The irony is that this deposit wasn’t supposed to be there in the first place and the whole area had been written off as barren for decades.
The Central African Copperbelt had been thought to end in the vicinity of the city of Kolwezi, some 30 kilometres to the east, but geologists noted that the key mineralizing signature, a redox boundary at the base of ancient sediments, continued on to the west. So Ivanhoe undertook a grassroots exploration program, involving geophysics, soil sampling, and exploratory drilling and with luck, geological intuition and a generous dollop of cash, a new and extremely rich district was discovered.
The geology of the Kamoa and Kakula deposits, which together make up the Kamoa-Kakula project, differ from the known Copperbelt styles in that mineralized zones are located stratigraphically above the traditional mine horizon known as the “Roan shale”. At Kamoa mineralization occurs at the base of a diamictite – a sedimentary rock made up of a variety of different particle sizes. At Kakula, mineralization occurs in a siltstone layer just above the Roan contact.
There are two other notable differences between these deposits and others with in the belt. First, the rocks at Kamoa-Kakula do not contain the cobalt that is common in other Copperbelt deposits. Second, the copper is solely contained within sulfide minerals such as chalcocite (Cu2S), bornite (Cu5FeS4) and chalcopyrite (CuFeS2) and the copper oxide units typical of other Copperbelt deposits are not present.
The sediments containing the deposits have been gently folded into a series of domes and basins, with domes exposing the redox boundary at surface, and the basins hosting the mineralization. The area has been cut by post-mineral faulting which has disjointed but not dismembered the deposits.
Mineralization follows a distinct pattern of sulfur poor to sulfur rich with chalcocite, grading into bornite, grading into chalcopyrite, closest to the overlying pyritic shale. Where exposed at surface, the copper has been leached out, but further down dip forms a chalcocite supergene blanket. Alteration is very subtle as the highest regional grade is greenschist (chlorite), and the sediments are essentially unmetamorphosed. Carbonate alteration indicating low temperature fluid flow is present, comprising up to 5% of rock mass, and hematite, k-feldspar and epidote have been noted. Albite alteration is present near fault zones.

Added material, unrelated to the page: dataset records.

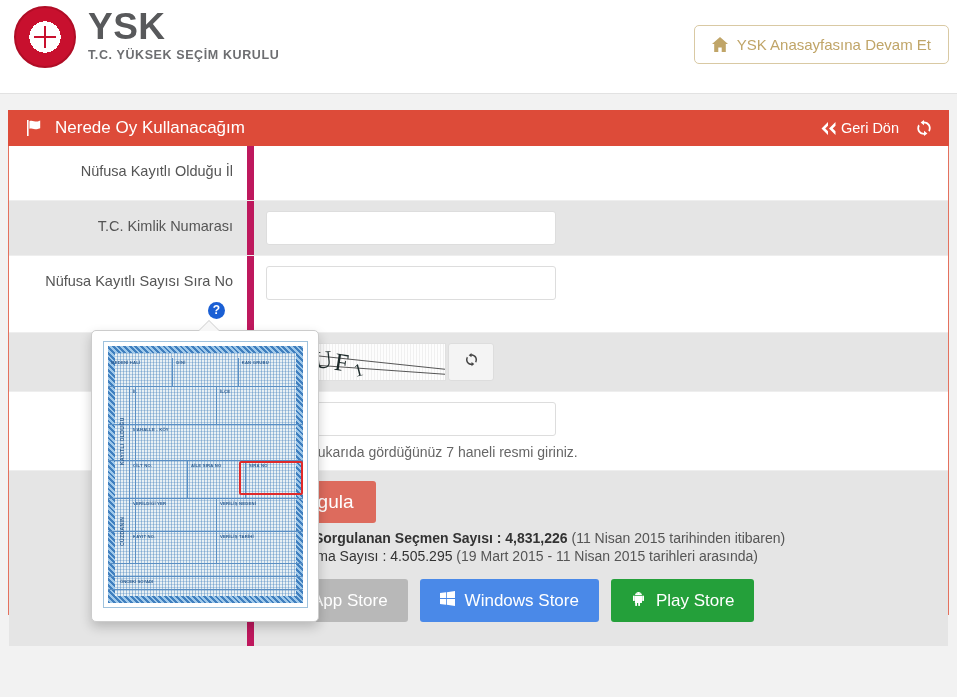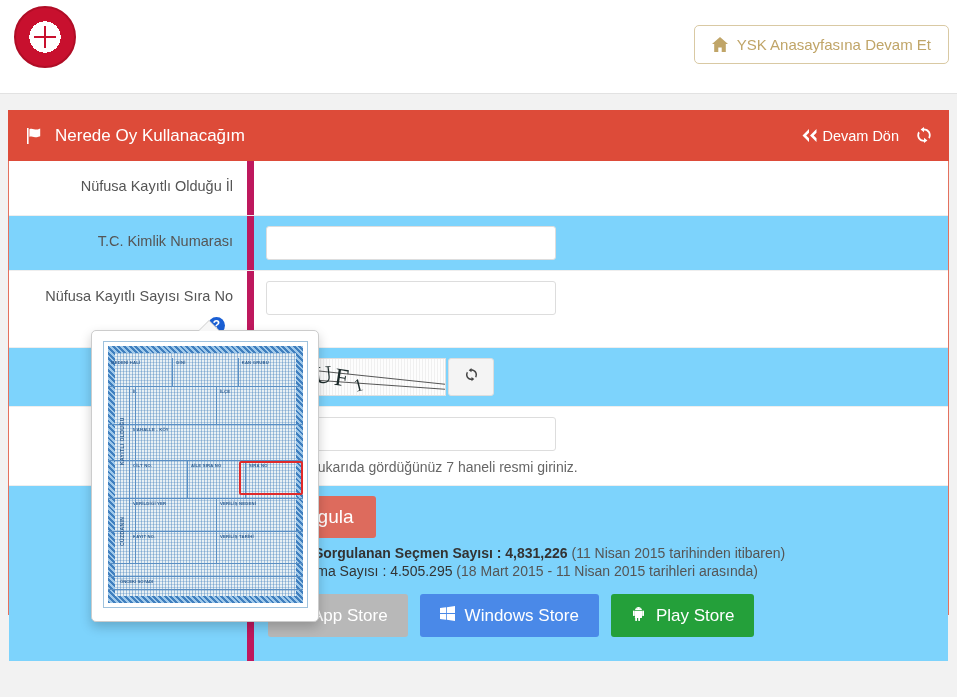--- a/index.html
+++ b/index.html
@@ -328,6 +328,10 @@
     <div class="crest">
         <span class="ring"></span>
       </div>
+    <div class="brand-text">
+      <span class="brand-title">YSK</span>
+      <span class="brand-sub">T.C. YÜKSEK SEÇİM KURULU</span>
+    </div>
   </div>
   <div class="home-btn">
     <span>

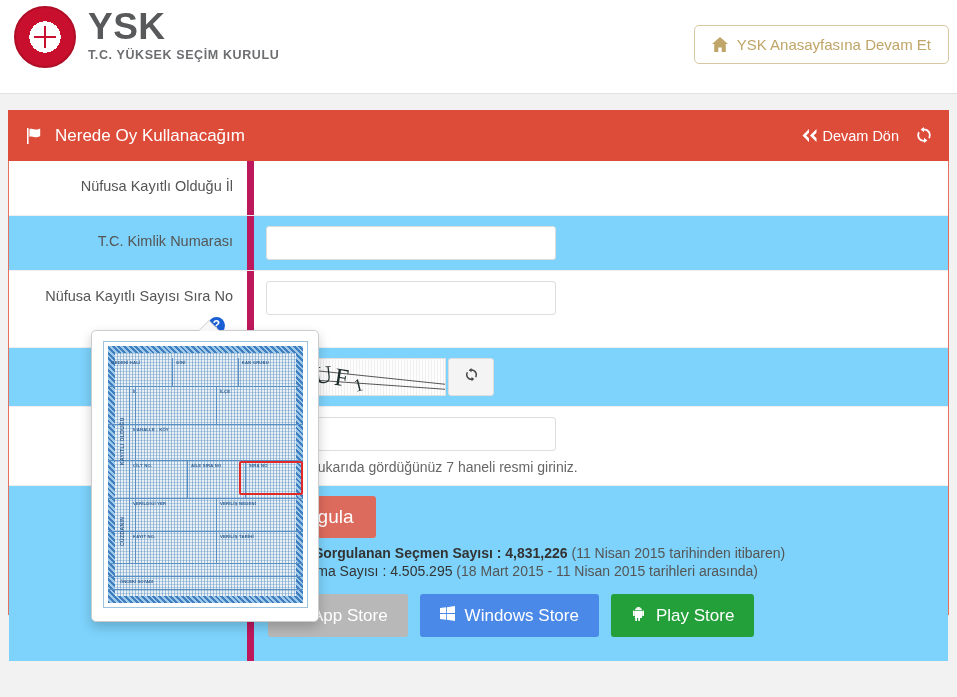--- a/index.html
+++ b/index.html
@@ -79,7 +79,7 @@
   }
   .panel-head {
     background: #dd4b39;
-    height: 51px;
+    height: 36px;
     display: flex; align-items: center;
     padding: 0 16px 0 18px;
     color: #ffffff;

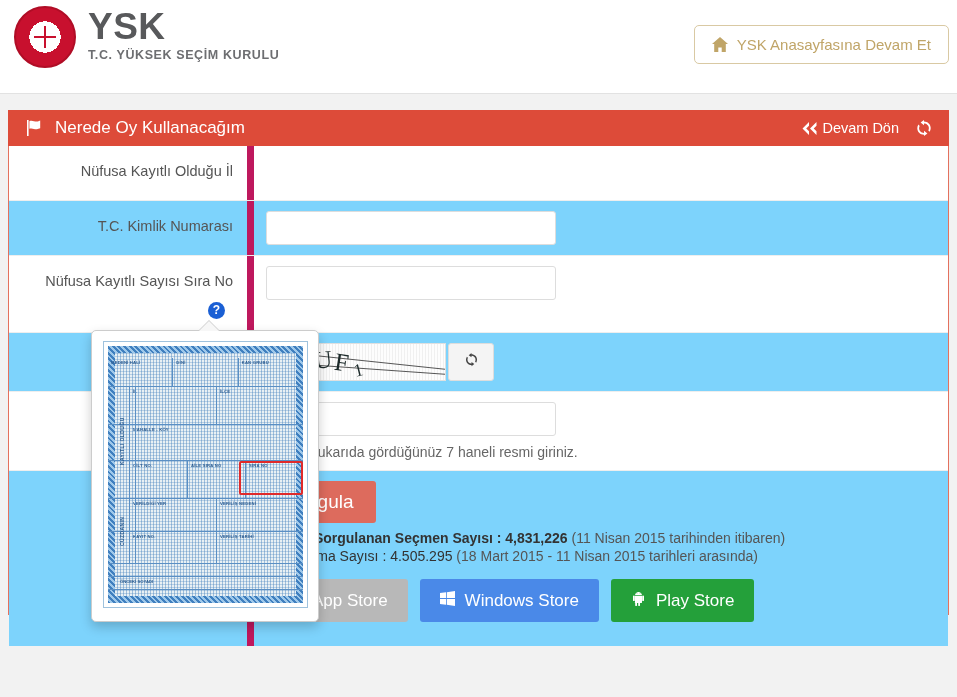--- a/index.html
+++ b/index.html
@@ -364,7 +364,7 @@
               <path d="M15.5 0L9 6.5 15.5 13V9.3l-2.8-2.8 2.8-2.8z"></path>
             </svg>
         </span>
-        <span>Devam Dön</span>
+        <span>Geri Dön</span>
       </div>
       <span>
         <svg class="icon-white" width="18" height="17" viewBox="0 0 18 17">

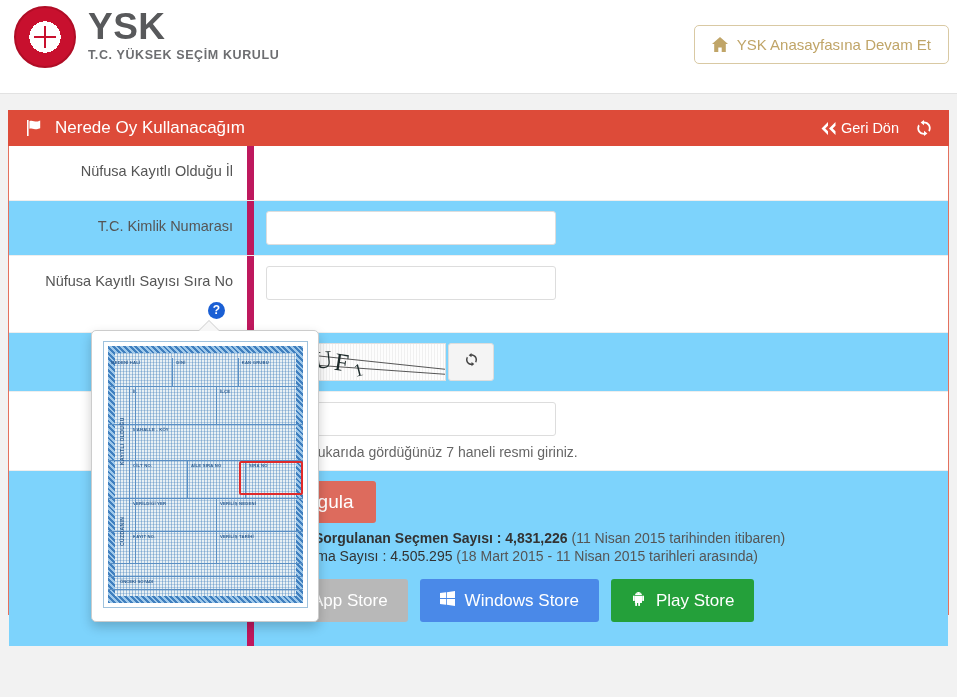--- a/index.html
+++ b/index.html
@@ -104,7 +104,7 @@
     min-height: 54px;
     align-items: flex-start;
   }
-  .row.alt { background: #7dd3fc; }
+  .row.alt { background: #e5e5e5; }
   .row .lbl {
     width: 245px; flex: 0 0 245px;
     text-align: right;

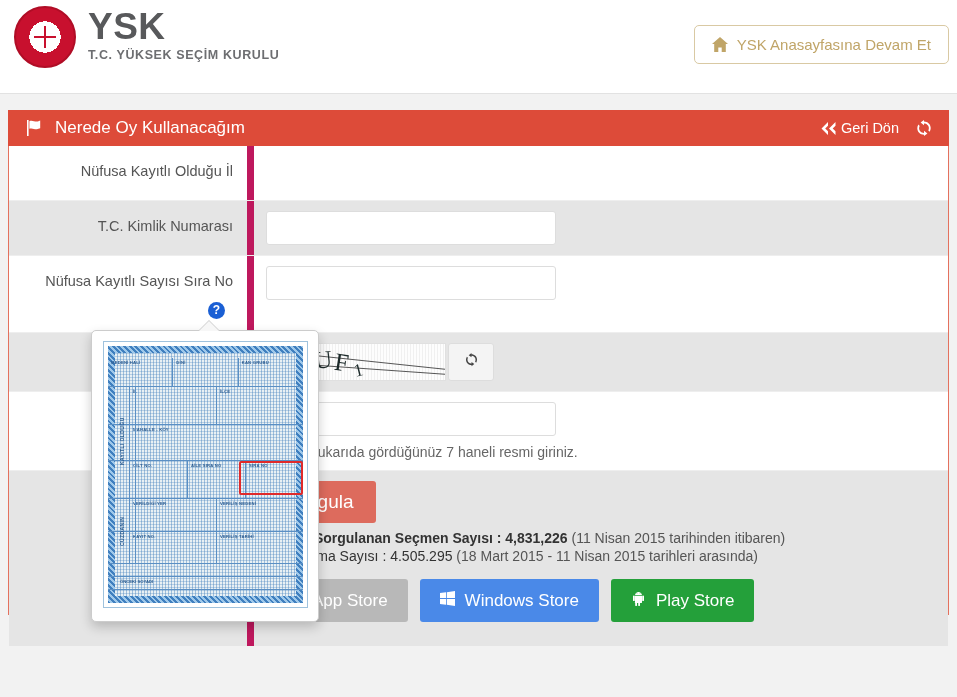--- a/index.html
+++ b/index.html
@@ -436,7 +436,7 @@
         </div>
         <div class="stat-line">
           <span>Sorgulama Sayısı : 4.505.295</span>
-          <span class="muted">(18 Mart 2015 - 11 Nisan 2015 tarihleri arasında)</span>
+          <span class="muted">(19 Mart 2015 - 11 Nisan 2015 tarihleri arasında)</span>
         </div>
       </div>
       <div class="stores">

Since discovery, development has proceeded apace, with a large boxcut decline under construction at Kamoa, and further drilling planned at Kakula. Ivanhoe has brought a major partner on board in the form of Zijin Mining. Mining in the DRC is never easy, but this project is a standout for the quality of resources, and quality of team. It is also is a supreme example of something all to rare in today’s world; a team given the chance and the backing to really get to know and develop a prospect from the grassroots.